Only lines with the word "terms" are wanted; copy each of them from the listing below.
** DATA RECORDS follows **
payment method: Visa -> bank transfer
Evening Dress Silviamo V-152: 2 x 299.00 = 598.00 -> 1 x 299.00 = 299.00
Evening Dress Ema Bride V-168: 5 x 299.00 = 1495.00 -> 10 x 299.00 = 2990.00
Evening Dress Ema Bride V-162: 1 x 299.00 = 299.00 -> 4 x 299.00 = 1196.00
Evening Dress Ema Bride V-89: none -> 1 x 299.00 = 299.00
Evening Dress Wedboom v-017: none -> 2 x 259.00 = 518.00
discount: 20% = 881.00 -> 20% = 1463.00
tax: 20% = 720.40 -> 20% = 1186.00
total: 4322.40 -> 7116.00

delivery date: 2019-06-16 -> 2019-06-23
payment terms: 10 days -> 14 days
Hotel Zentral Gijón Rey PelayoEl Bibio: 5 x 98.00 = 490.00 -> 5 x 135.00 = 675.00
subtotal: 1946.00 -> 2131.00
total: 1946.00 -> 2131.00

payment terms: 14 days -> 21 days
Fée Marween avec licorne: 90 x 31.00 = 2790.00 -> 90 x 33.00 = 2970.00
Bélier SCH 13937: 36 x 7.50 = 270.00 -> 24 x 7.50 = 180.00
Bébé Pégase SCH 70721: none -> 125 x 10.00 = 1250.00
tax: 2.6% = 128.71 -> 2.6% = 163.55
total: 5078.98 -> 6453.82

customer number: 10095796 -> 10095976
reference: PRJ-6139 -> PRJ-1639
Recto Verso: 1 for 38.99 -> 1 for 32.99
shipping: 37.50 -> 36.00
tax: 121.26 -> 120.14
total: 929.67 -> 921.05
** End of DATA RECORDS **
▸ SOLVED EXERCISE
payment terms: 10 days -> 14 days
payment terms: 14 days -> 21 days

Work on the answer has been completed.